There are so many more knowledgeable people than me on this forum but it seems to be pretty inactive lately. So I'll toss in my thoughts! This kind of depends on if he's A/a or A/A and what he carries. Do you know anything about the parents? Or perhaps what other mice he was housed with? It's entirely possible (thank you Mojomouse) that the babies would be half back and half agouti if he's A/A. But if he's heterozygous and carrying c dilutes like your girl, it's up in the air.

Looking at her colour she LOOKS ce/ce to me but I couldn't say for sure. I'd have to scroll back within my own c dilute threads last year to figure it out but I'm pretty sure people were recommending a c/c PEW.


----------



## genevie (Mar 11, 2012)

Seafolly said:


> There are so many more knowledgeable people than me on this forum but it seems to be pretty inactive lately. So I'll toss in my thoughts! This kind of depends on if he's A/a or A/A and what he carries. Do you know anything about the parents? Or perhaps what other mice he was housed with? It's entirely possible (thank you Mojomouse) that the babies would be half back and half agouti if he's A/A. But if he's heterozygous and carrying c dilutes like your girl, it's up in the air.
> 
> Looking at her colour she LOOKS ce/ce to me but I couldn't say for sure. I'd have to scroll back within my own c dilute threads last year to figure it out but I'm pretty sure people were recommending a c/c PEW.
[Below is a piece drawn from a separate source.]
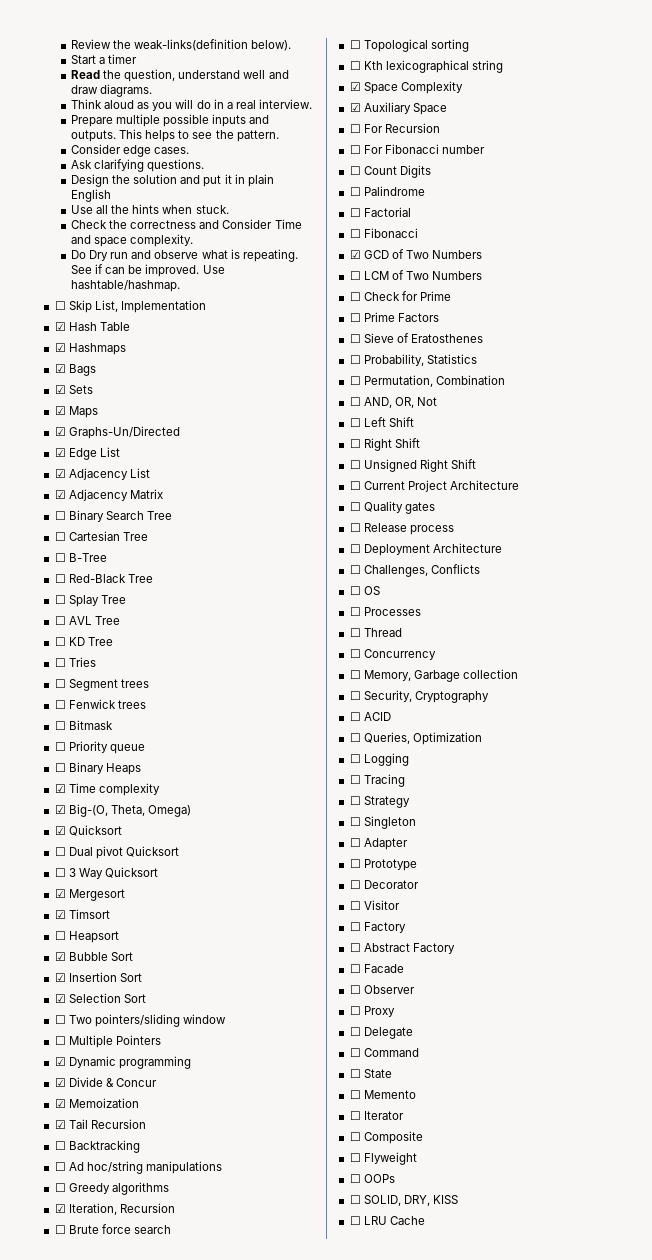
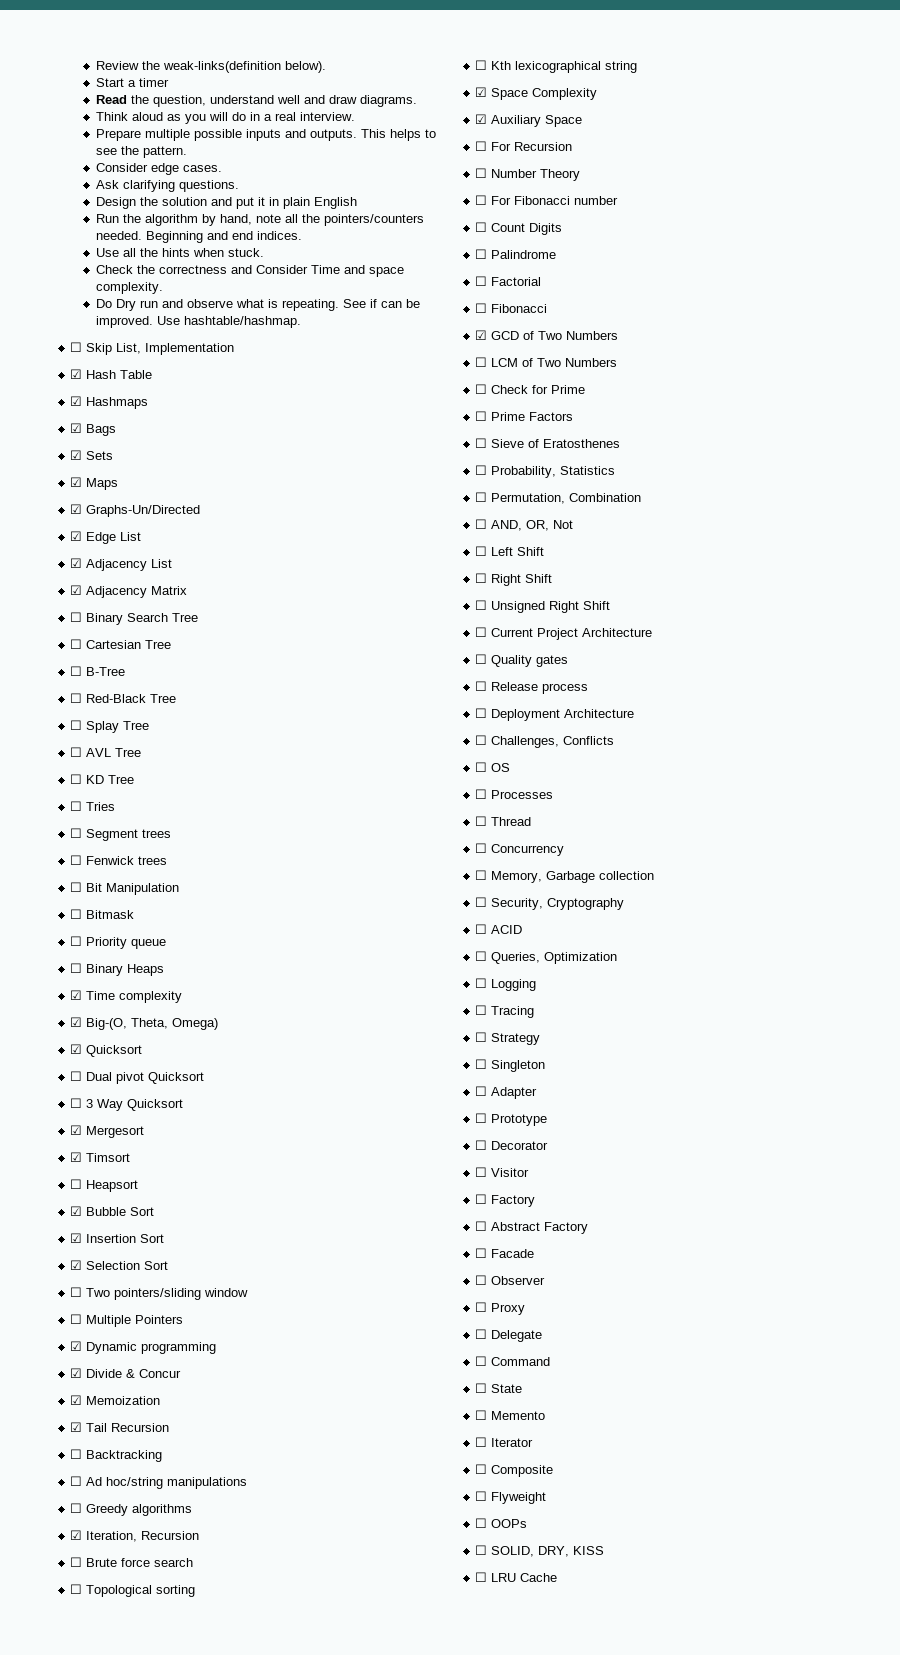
(112, 195) none -> [95,214,424,226] [95,231,302,243] // Run the algorithm by hand, note all the pointers/counters needed. Beginning and end indices.
(146, 704) none -> [70,882,180,895] // ☐ Bit Manipulation
(440, 128) none -> [475,168,581,181] // ☐ Number Theory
Unfortunately I didn't have a chance to talk to the breeder much about heritage, so aside from knowing they're from healthy lines, I've got nothing! I think he came from a litter that were all the same colour as him, but I'm actually not sure at all... I guess for now I will see what I get from these two paired up, and then see if that clears anything up at all


----------



## Seafolly (Mar 13, 2012)

Keep us posted - I'm definitely interested to find out too!


----------



## genevie (Mar 11, 2012)

Just an update on a few more bits from the breeder - I did originally believe them to be from separate lines, but I think these two are the parents:










If they are from separate lines, I'm pretty sure they both came from the pairings of the same colours. In their litter(s) were pied chocolates, pied "coffees"/"beiges" (i.e. same colour as my girl) and an agouti.

Now what I would have gotten from this is that the parents were *a/a b/b C/ce D/* P/* s/s* and *a/a b/b ce/ce D/* P/* s/s* as that would account for the pied coffees and pied chocolates in the litter. However, that gives me the problem of how on earth the agouti came about?

Anyone got any help for me here?


----------



## PPVallhunds (Jul 26, 2010)

One parent would have to be agouti or some diluted agouti, I'd assume the darker one is but can't really tell in that pic, either that or one or both are not the parents. One must be A.a as there was non agouti in the litter which makes your agouti A.a as well


----------